**Your assignment:**
Exact copy, no pictures: repeat the data that follows.

**Extracted information:**
● ● ●

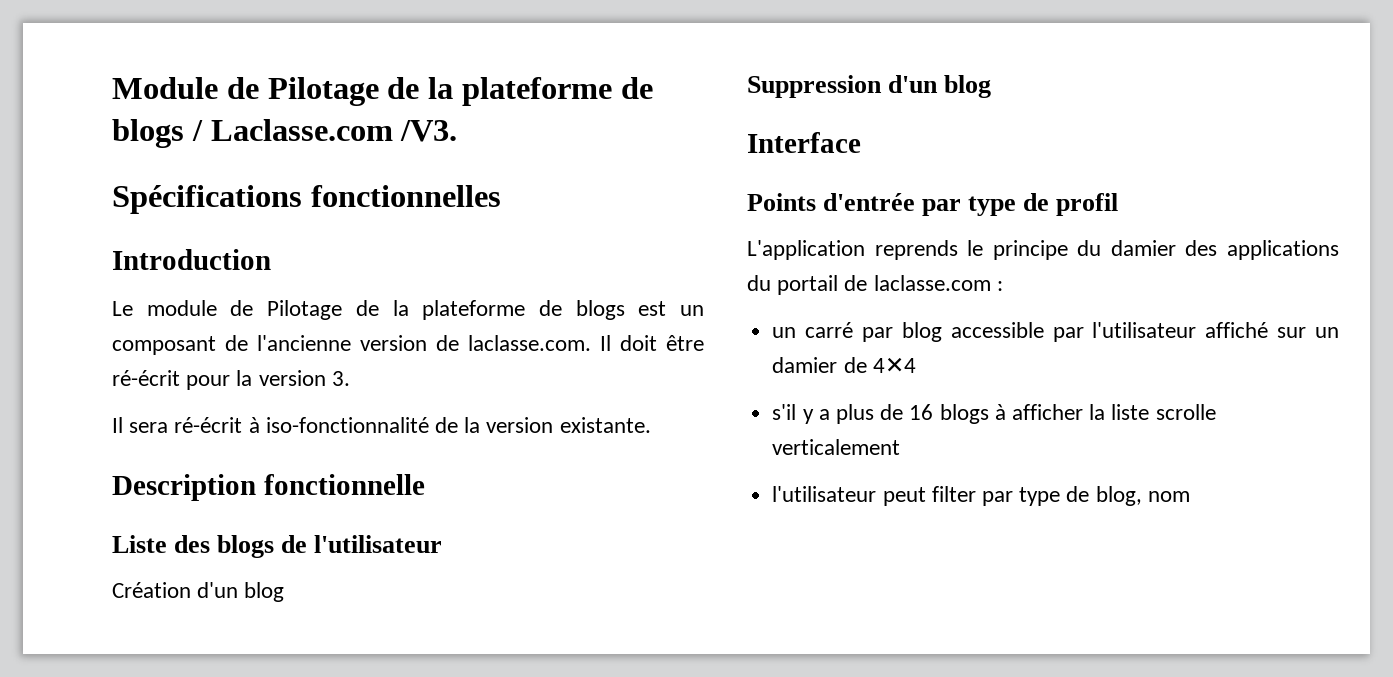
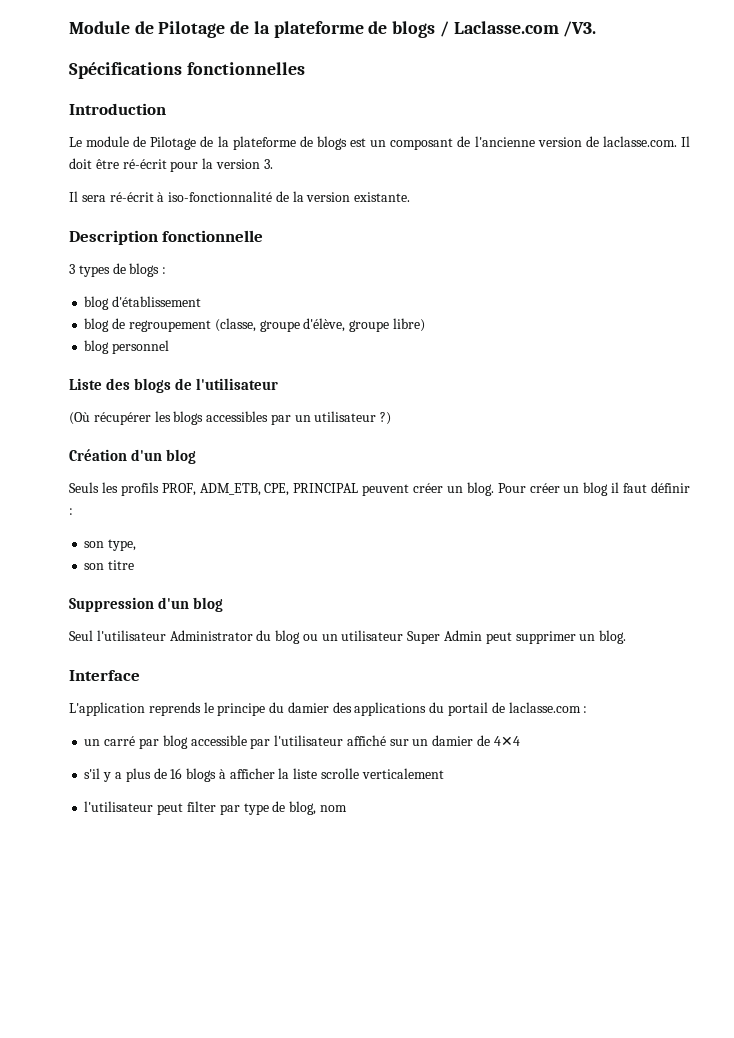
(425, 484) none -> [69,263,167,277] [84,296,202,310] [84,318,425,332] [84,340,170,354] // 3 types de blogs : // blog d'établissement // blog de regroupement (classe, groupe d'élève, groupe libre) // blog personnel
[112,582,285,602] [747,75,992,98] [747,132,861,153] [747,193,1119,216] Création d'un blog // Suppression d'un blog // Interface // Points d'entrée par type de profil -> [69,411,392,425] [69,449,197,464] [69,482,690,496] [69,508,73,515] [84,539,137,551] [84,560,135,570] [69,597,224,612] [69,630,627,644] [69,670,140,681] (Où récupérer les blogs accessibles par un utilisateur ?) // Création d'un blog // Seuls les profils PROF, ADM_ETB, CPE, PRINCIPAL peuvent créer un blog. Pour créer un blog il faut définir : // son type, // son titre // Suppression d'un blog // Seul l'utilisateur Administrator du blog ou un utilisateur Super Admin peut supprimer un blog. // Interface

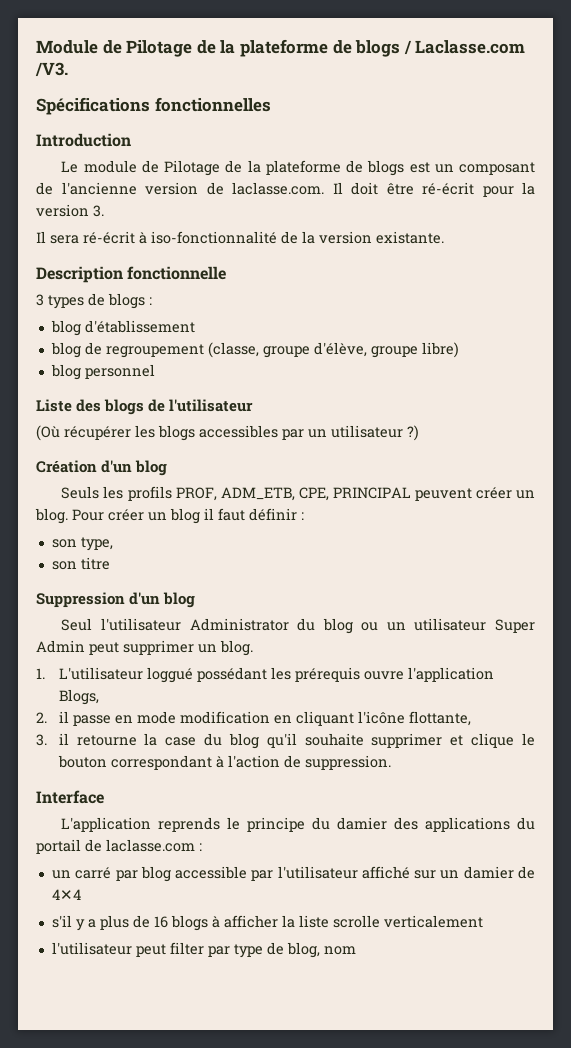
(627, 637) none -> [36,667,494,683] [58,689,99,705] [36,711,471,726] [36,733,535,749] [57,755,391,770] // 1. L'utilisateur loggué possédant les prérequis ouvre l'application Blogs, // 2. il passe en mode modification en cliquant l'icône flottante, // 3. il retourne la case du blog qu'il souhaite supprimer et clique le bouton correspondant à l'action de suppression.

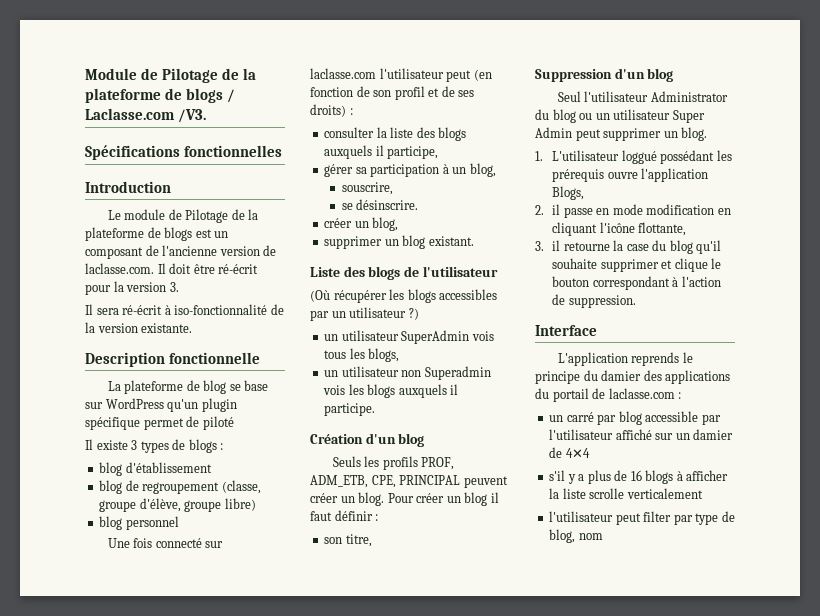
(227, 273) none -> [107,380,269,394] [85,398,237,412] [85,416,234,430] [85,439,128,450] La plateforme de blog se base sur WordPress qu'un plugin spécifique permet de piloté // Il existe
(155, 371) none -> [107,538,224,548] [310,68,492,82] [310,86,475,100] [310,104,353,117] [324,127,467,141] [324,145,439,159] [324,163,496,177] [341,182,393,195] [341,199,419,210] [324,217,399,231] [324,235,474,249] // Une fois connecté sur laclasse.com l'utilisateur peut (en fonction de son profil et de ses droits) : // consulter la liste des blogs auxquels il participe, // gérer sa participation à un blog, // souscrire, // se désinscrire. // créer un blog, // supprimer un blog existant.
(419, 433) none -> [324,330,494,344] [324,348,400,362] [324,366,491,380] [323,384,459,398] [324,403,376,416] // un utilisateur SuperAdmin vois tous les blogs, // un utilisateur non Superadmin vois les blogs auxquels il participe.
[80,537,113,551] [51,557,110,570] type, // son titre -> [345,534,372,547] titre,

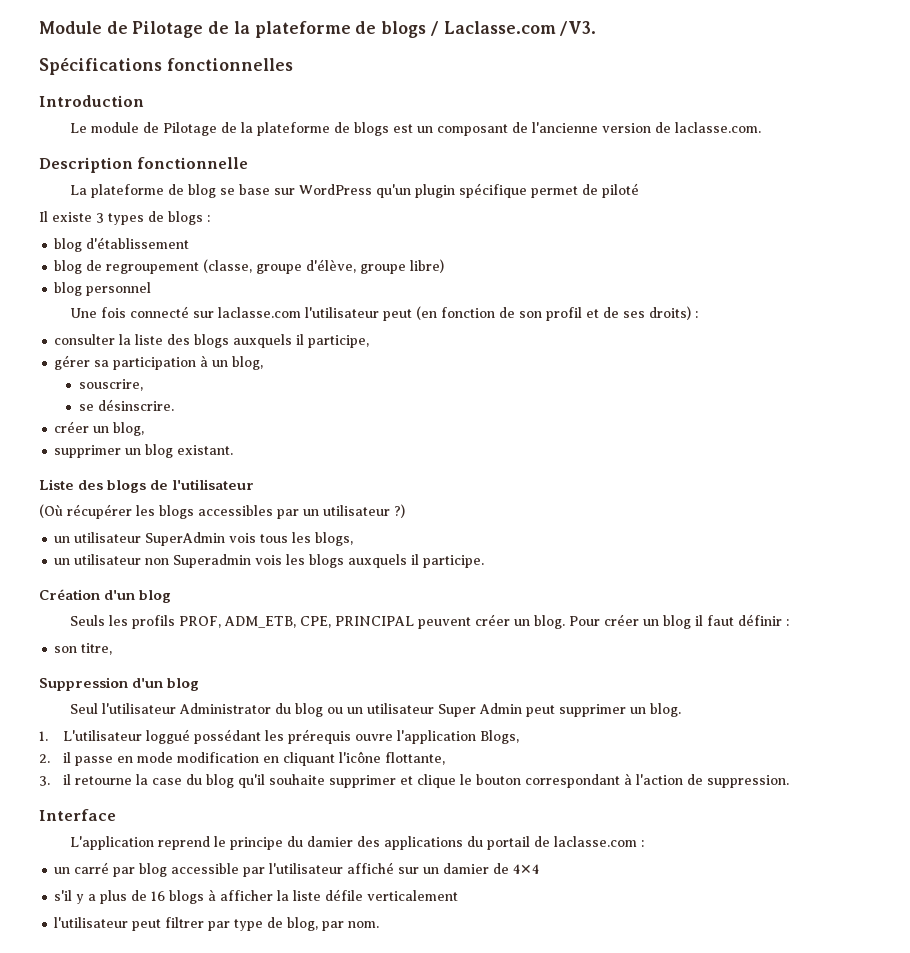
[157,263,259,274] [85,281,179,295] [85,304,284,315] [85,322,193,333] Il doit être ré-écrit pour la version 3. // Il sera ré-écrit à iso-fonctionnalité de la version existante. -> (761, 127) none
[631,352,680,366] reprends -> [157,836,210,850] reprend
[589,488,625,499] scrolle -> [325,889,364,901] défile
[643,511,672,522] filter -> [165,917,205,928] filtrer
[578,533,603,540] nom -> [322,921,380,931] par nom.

● ● ●

**Exercise result:**
(425, 484) none -> [69,263,167,277] [84,296,202,310] [84,318,425,332] [84,340,170,354] // 3 types de blogs : // blog d'établissement // blog de regroupement (classe, groupe d'élève, groupe libre) // blog personnel
[112,582,285,602] [747,75,992,98] [747,132,861,153] [747,193,1119,216] Création d'un blog // Suppression d'un blog // Interface // Points d'entrée par type de profil -> [69,411,392,425] [69,449,197,464] [69,482,690,496] [69,508,73,515] [84,539,137,551] [84,560,135,570] [69,597,224,612] [69,630,627,644] [69,670,140,681] (Où récupérer les blogs accessibles par un utilisateur ?) // Création d'un blog // Seuls les profils PROF, ADM_ETB, CPE, PRINCIPAL peuvent créer un blog. Pour créer un blog il faut définir : // son type, // son titre // Suppression d'un blog // Seul l'utilisateur Administrator du blog ou un utilisateur Super Admin peut supprimer un blog. // Interface

(627, 637) none -> [36,667,494,683] [58,689,99,705] [36,711,471,726] [36,733,535,749] [57,755,391,770] // 1. L'utilisateur loggué possédant les prérequis ouvre l'application Blogs, // 2. il passe en mode modification en cliquant l'icône flottante, // 3. il retourne la case du blog qu'il souhaite supprimer et clique le bouton correspondant à l'action de suppression.

(227, 273) none -> [107,380,269,394] [85,398,237,412] [85,416,234,430] [85,439,128,450] La plateforme de blog se base sur WordPress qu'un plugin spécifique permet de piloté // Il existe
(155, 371) none -> [107,538,224,548] [310,68,492,82] [310,86,475,100] [310,104,353,117] [324,127,467,141] [324,145,439,159] [324,163,496,177] [341,182,393,195] [341,199,419,210] [324,217,399,231] [324,235,474,249] // Une fois connecté sur laclasse.com l'utilisateur peut (en fonction de son profil et de ses droits) : // consulter la liste des blogs auxquels il participe, // gérer sa participation à un blog, // souscrire, // se désinscrire. // créer un blog, // supprimer un blog existant.
(419, 433) none -> [324,330,494,344] [324,348,400,362] [324,366,491,380] [323,384,459,398] [324,403,376,416] // un utilisateur SuperAdmin vois tous les blogs, // un utilisateur non Superadmin vois les blogs auxquels il participe.
[80,537,113,551] [51,557,110,570] type, // son titre -> [345,534,372,547] titre,

[157,263,259,274] [85,281,179,295] [85,304,284,315] [85,322,193,333] Il doit être ré-écrit pour la version 3. // Il sera ré-écrit à iso-fonctionnalité de la version existante. -> (761, 127) none
[631,352,680,366] reprends -> [157,836,210,850] reprend
[589,488,625,499] scrolle -> [325,889,364,901] défile
[643,511,672,522] filter -> [165,917,205,928] filtrer
[578,533,603,540] nom -> [322,921,380,931] par nom.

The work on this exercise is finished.